More broadly, the shear number of touchpoints companies surveil us through each day could even be used to offer more secure mosaicked signaling and communication, in which the choreographed combinations of dozens of distinct actions form a complex communicative code, whether in the form of random tweets from different accounts about different topics that together form a message or purchasing a specific set of items in a specific order from a specific set of merchants that are recorded in their credit card statement monitored by a handler.
In other words, instead of treating the digital world as one of safety and security, treat it as a fully unsecure and surveilled medium. Assume digital communications are no different from communicating with a source in a public square with adversarial personnel studying your every movement.
Indeed, when you talk with older, more experienced, diplomatic and intelligence personnel that have been stationed in repressive countries for years, one of the first pieces of advice you will be given is to assume that absolutely every word you speak or action you take, even in the sanctity of your hotel room or apartment, will be monitored. That even the most secure areas of your embassy or corporate boardroom are somehow bugged and that all digital communications are assumed to be monitored, even those occurring over military-grade communications systems. In turn, their younger born-digital staff will brag about the invincibility of technology, much as some of the social media companies once bragged openly that their technologies could never allow misinformation or foreign influence campaigns to touch their platforms.
That’s not to say there are not brilliant and incredibly capable experts in the intelligence community who truly understand these issues. The problem is that their very measured and realistic voices are all too often drowned out by the boisterous shouts of a younger generation that have no understanding of the very real limits of the technology they believe solves every problem.

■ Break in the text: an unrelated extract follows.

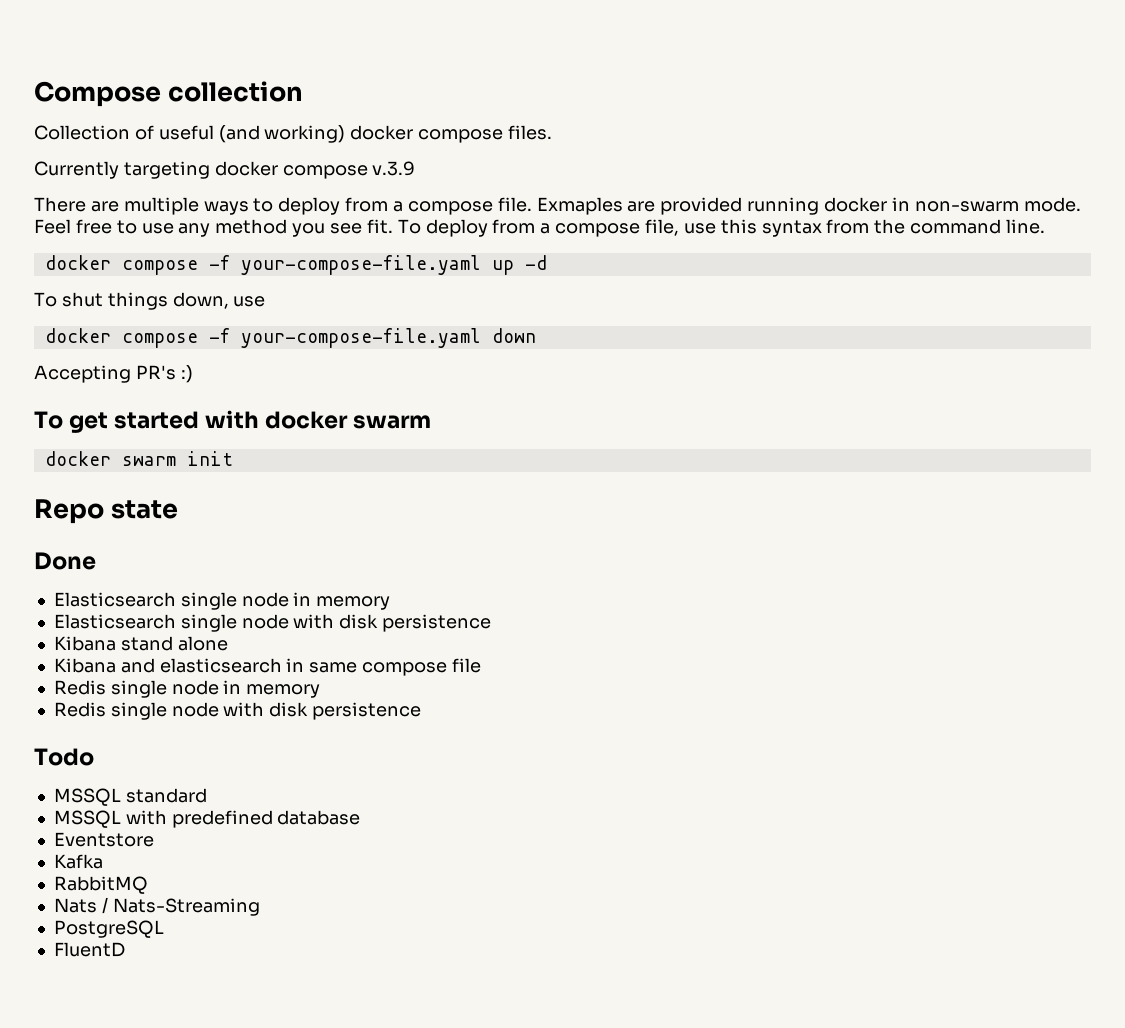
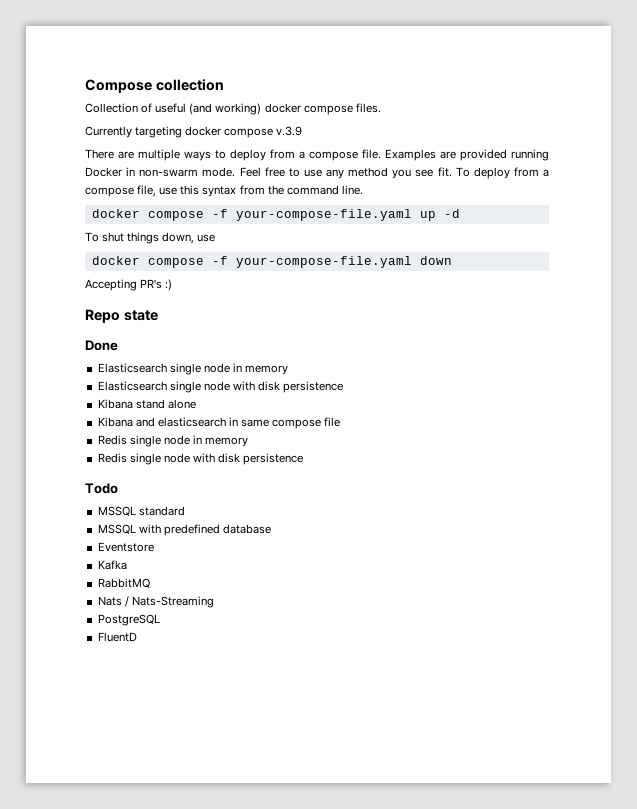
[536,197,623,215] Exmaples -> [385,149,436,161] Examples
[824,197,888,212] docker -> [85,167,122,177] Docker
[34,410,432,433] [44,451,233,466] // To get started with docker swarm // docker swarm init -> (173, 285) none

Putting this all together, one of the great failures of the intelligence community in the digital era has been its overreliance and overconfidence in the power of technology to solve all problems and overeagerness to discard the lessons and tradecraft that have served it well for generations, rather than stepping back and recognizing that technology is merely a tool that can be used well or poorly. In the end, perhaps if Silicon Valley stepped back and thought a bit more about these global issues, they’d take the issues of misuse and misinformation more seriously. To put it another way, if we all stopped thinking of technology as magic rather than merely a tool, we might have fewer of the failures of imagination that lead to devastating consequences for society. Perhaps the future of spying in the digital era is to embrace yesterday’s tradecraft with today’s technology.